I wanted to take the hardness and violence of those outfits – the trousers tucked into big boots and the codpiece things – and soften them up by using the most ridiculous fabrics.
David Bowie, 1993
Mick Ronson hated the outfits. He packed his bags and left. David asked me to go after him and handle it. I spent a good hour or so on Beckenham train station with him!
Woody Woodmansey (drummer of the Spiders From Mars band), 2009
Mick came from Hull. Very down-to-earth, as were the rest of the Spiders: “What do you mean, makeup?” Actually, when they realised how many girls they could pull when they looked so sort of outlandish, they took to it like a fish to water.
David Bowie, 1995
Later that month, photoshoot for Ziggy Stardust And The Spiders From Mars album sleeves by Brian Ward began.

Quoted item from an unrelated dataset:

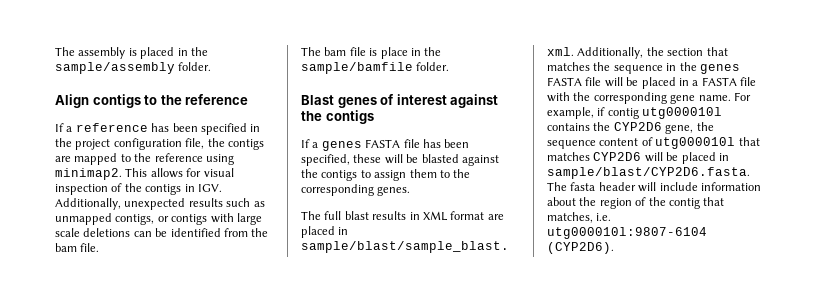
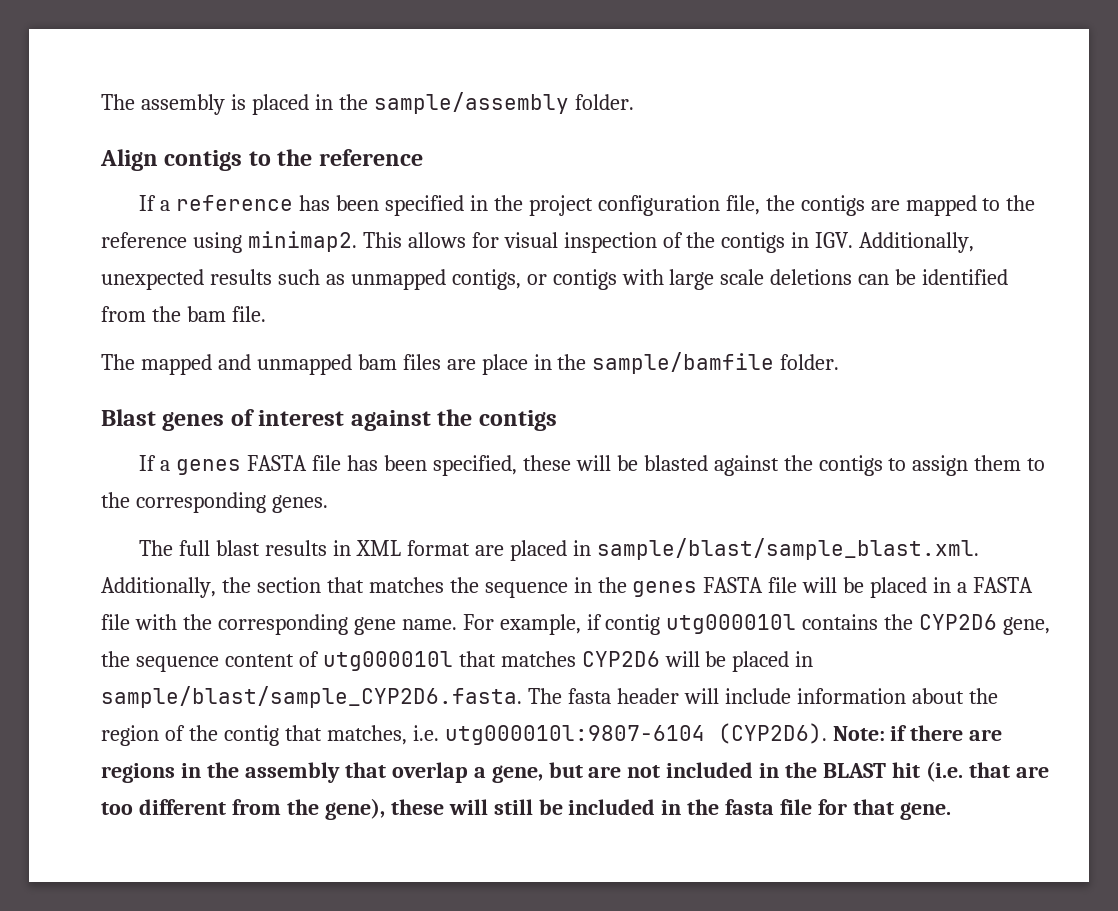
[324,47,378,56] bam file is -> [140,354,476,375] mapped and unmapped bam files are
[547,167,750,179] sample/blast/CYP2D6.fasta. -> [101,686,522,708] sample/blast/sample_CYP2D6.fasta.
(614, 248) none -> [832,725,1003,741] [101,761,1049,783] [101,798,952,820] Note: if there are regions in the assembly that overlap a gene, but are not included in the BLAST hit (i.e. that are too different from the gene), these will still be included in the fasta file for that gene.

Upstairs in the studio we did the Clockwork Orange look-a-likes that became the inner sleeve. The idea was to hit a look somewhere between the Malcolm McDowell thing with the one mascara’d eyelash and insects. It was the era of Wild Boys by William S. Burroughs, and it was a cross between that and Clockwork Orange that really started to put together the shape and the look of what Ziggy and the Spiders were going to become.
David Bowie, 1993

Photographer Brian Ward then suggested they do more photographs in the street as night was falling, and even tho Bowie had the flu, he ironically was the only one from the band willing to do it.
With a guitar he borrows from Mark Pritchett, Bowie walks in the streets under drizzling typical UK rain facing the doorway of number 23, Ward shot black and white photos from different angles:

The now famous K. West original sign was stolen precisely 20 years later, in 1992, by a fan.
It’s such a shame that sign went. People read so much into it. They thought K. West must be some sort of code for ‘quest’. It took on all these sort of mystical overtones.
David Bowie, 1993
@rwina @door @Cookies @kiddash3r @MrIndigo96
The K.West is iconic 
Bowie ahead of the game
Say droogie don’t crash here!

Mott The Hoople bass player Pete Watts aka “Overend” phoned Bowie to tell him the band would be splitting at the end of their Rock & Roll Circus UK tour.
Overend, who had always been a big fan of Bowie, phoned him up. He’d got his phone number from a tape David sent us of Suffragette City, which he thought we might like to do for a single. He said, “The band’s split, y’know, what’s happening with you?” – hoping for some job as a bass player, maybe. David was quite shocked that the band had broken and said, “Listen don’t do anything, I’ll work something out, you mustn’t break up.”
Dave Griffin (drummer of Mott The Hoople), 1976
Obviously that didn’t happen, as lead singer Ian Hunter turned down Suffragette City:
I didn’t think it was good enough

Altho while Bowie already had written Suffragette City, A Clockwork Orange influenced the final track, which was completed in early February, as well as the imagery of the Ziggy concept: Bowie would open most of his “Ziggy Stardust” shows with the film’s Moog rendition of Beethoven’s 9th, while the droog-wear of Malcolm McDowell and friends inspired the Spiders From Mars’ stage outfits what Bowie called in 1993 a “terrorist we-are-ready-for-action look.”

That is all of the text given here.